Saat kami berbincang, ada rasa khawatir yang mereka rasakan
ketika mereka jauh dari anaknya. Waktu yang terus berjalan membuat kehidupan si
anak pun kian berkembang. Anak yang pertama (kelas 2 SMA) sudah mulai untuk
sering bermain diluar, si nenek yang punya keterbatasan tentu gak bisa leluasa
buat ngontrol apapun yang dilkukan si cucu. Yaaaa, aku ingat masa-masa ini,
masa puber, kenal dengan lawan jenis, kenal dengan orang baru, kenal dengan
kegiatan baru, dan itu semua ada di luar rumah, dan heey kamu bisa dibilang
kudet jika gak tau hal-hal semacam itu. Jadi wajar jika si anak hobi diluar,
selagi masih positif, gak buat kerusakan untuk diri sendiri dan orang lain,
menurutku oke oke aja. Tapi, sebagai orang tua,mereka hanya takut jika
pergaulan yang dipakai si anak malah menjerumuskannya, misalnya narkoba. Yaaa, ini penyakit yang berbahaya, sekali
dikomsumsi, syarafmu yang akan error dibuatnya sehingga untuk mengurangi
kegiatan diluar, mereka membawakan guru privat agar si anak mau belajar untuk mengulang
pembelajaran dan mudah dikontrol oleh si
nenek karena kegiatannya diadakan dirumah.
Anak kedua kelas 2 SMP, termasuk anak yang aktif dan gadger
maniac banget. Saking hobinya main game, mata si anak udah minus 5 (kebayangkan
tebel lensanya). Hal ini membuat mereka merasa kecolongan pengawasan terhadap
si anak. Aktivitas mereka yang jauh tentu hanya bisa didekatkan dengan gadget
untuk saling menghubungi namun, dosis game yang lebih besar ketimbang saling
bersilahturahmi membuat si anak harus menanggung akibatnya. Kehadiran kami pun
diharapkan agar intensitas bermain si anak dapat berkurang.

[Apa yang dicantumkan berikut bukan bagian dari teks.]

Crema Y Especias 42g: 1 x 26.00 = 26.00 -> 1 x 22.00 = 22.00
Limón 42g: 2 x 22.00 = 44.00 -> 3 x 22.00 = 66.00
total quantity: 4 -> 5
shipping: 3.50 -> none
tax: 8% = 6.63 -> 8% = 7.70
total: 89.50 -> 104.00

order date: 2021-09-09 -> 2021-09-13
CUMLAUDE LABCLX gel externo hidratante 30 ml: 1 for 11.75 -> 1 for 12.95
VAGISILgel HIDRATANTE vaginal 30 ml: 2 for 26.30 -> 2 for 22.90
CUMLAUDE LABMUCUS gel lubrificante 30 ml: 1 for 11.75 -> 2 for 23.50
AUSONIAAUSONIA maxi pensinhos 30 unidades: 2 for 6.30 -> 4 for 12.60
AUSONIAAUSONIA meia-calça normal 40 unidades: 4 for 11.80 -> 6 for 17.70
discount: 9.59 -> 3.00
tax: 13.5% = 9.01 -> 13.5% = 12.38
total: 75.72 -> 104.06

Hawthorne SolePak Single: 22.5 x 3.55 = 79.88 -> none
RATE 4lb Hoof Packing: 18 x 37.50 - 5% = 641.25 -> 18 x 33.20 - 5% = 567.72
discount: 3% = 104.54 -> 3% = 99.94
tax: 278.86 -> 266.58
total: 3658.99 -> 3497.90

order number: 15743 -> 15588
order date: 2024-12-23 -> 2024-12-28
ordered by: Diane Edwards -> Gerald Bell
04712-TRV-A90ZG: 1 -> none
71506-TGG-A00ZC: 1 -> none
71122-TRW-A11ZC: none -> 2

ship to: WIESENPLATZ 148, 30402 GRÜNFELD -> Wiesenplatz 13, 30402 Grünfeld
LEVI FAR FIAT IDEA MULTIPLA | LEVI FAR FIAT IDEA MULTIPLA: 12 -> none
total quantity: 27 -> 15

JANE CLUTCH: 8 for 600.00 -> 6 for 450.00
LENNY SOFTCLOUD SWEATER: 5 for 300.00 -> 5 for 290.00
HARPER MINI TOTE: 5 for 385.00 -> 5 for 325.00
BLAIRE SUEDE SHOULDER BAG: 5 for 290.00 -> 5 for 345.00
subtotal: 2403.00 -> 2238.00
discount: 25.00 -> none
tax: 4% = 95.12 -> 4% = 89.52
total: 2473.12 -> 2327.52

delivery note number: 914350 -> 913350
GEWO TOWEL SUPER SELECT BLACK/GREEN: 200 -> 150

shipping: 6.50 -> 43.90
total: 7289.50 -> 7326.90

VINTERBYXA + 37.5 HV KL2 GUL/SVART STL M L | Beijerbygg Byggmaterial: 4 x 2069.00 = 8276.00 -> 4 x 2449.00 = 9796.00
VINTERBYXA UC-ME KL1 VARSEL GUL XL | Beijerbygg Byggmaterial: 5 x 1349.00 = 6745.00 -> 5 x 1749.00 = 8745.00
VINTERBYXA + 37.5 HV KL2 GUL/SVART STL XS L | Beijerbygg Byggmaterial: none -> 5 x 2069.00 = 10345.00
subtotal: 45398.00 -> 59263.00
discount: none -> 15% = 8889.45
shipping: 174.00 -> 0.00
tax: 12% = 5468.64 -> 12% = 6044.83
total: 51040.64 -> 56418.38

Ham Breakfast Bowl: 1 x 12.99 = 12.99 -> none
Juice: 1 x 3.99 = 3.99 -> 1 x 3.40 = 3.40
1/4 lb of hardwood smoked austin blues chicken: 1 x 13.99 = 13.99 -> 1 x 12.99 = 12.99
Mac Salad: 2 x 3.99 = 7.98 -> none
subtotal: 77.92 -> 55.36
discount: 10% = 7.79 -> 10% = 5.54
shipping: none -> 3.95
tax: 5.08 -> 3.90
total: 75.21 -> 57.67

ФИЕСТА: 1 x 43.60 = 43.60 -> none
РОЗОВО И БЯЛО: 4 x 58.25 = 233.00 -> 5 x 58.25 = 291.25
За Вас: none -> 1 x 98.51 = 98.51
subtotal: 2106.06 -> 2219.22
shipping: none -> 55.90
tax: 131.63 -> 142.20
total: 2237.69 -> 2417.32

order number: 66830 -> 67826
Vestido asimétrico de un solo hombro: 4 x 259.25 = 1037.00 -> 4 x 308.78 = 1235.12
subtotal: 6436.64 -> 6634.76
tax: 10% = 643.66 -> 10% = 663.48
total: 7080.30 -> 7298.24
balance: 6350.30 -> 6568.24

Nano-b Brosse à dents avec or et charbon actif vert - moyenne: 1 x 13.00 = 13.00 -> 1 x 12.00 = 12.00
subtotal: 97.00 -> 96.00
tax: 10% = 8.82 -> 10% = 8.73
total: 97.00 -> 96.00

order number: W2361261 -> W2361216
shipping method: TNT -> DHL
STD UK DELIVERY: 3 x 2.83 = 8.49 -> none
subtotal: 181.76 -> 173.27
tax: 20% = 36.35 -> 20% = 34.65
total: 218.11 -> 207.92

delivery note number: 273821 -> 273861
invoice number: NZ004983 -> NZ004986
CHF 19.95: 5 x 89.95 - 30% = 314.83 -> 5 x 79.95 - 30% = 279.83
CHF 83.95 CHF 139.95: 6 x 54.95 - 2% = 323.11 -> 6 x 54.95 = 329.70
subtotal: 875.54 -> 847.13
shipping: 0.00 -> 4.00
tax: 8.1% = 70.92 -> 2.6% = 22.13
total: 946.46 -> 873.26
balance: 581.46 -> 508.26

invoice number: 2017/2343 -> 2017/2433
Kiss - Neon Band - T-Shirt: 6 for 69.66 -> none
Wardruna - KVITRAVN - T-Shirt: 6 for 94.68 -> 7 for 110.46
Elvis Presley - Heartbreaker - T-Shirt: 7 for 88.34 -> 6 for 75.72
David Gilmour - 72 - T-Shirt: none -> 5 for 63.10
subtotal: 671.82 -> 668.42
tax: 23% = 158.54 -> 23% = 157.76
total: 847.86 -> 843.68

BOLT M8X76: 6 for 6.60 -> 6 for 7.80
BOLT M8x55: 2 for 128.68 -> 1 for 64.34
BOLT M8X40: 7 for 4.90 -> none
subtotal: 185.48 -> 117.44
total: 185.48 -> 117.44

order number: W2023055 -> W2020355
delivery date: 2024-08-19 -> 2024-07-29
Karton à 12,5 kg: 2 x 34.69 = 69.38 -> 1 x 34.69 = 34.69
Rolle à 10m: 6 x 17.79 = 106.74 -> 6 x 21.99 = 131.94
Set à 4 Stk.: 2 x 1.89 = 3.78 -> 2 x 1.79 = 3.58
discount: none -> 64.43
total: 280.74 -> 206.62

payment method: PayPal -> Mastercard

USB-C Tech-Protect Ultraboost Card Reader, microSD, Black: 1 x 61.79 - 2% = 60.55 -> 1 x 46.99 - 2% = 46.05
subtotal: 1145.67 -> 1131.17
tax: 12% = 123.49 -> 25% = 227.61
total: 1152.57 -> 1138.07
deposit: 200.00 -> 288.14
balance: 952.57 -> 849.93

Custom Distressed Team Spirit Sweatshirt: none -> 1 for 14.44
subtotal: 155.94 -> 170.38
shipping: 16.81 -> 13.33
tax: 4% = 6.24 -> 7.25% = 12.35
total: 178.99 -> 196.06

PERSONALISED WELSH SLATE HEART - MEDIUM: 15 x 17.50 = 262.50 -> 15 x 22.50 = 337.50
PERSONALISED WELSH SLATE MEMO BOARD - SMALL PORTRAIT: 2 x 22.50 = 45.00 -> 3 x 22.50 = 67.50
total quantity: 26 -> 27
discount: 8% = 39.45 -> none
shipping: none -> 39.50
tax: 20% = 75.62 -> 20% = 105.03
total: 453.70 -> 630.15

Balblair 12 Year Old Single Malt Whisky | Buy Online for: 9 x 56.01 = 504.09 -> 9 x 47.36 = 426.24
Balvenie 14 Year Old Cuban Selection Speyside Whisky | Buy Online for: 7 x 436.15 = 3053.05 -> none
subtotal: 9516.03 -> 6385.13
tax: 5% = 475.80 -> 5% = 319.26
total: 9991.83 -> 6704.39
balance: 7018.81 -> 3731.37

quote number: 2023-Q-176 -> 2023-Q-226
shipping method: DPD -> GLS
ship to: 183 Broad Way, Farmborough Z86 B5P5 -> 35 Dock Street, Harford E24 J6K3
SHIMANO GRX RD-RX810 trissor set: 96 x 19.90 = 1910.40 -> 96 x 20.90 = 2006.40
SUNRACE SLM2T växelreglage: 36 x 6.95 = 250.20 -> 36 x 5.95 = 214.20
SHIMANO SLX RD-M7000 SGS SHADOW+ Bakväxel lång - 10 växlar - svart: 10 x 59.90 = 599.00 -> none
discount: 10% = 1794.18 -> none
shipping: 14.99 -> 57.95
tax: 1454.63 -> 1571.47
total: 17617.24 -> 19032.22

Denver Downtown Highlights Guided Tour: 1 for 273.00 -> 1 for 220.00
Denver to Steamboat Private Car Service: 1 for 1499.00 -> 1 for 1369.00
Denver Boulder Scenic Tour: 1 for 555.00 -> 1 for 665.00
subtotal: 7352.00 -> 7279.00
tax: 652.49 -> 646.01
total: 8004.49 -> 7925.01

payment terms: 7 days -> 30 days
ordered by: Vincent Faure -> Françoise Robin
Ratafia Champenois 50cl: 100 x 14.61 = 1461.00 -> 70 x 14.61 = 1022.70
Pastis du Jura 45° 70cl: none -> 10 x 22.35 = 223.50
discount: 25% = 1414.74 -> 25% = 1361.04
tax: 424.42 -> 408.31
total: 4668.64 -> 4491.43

Dalam melihat kejadian ini jika disandingkan dengan
kehidupan aku jelas, jelaaaas, beda. Tapi ada banyak hal aku syukuri dari
peristiwa ini dimana aku menjadi seorang anak, yuuuk kita bandingkan
1. Ketika aku sekolah, aku selalu disiapkan bekal
oleh ibuku. Sesibuk apapun beliau, makanan untuk kami selalu terhidangkan
namun, jika tidak sempat memasak, ibu sudah meracik pada malam hari dan
subuhnya aku yang melanjutkan untuk memasak (apakah si anak kaya merasakan hal
ini?)
2 Setiap berangkat sekolah aku selalu mencium
tangan ibuku, sembari meminta doa dan tentunya uang jajan sambil memberikan
senyuman terbaik (apakah si anak kaya merasakan hal ini?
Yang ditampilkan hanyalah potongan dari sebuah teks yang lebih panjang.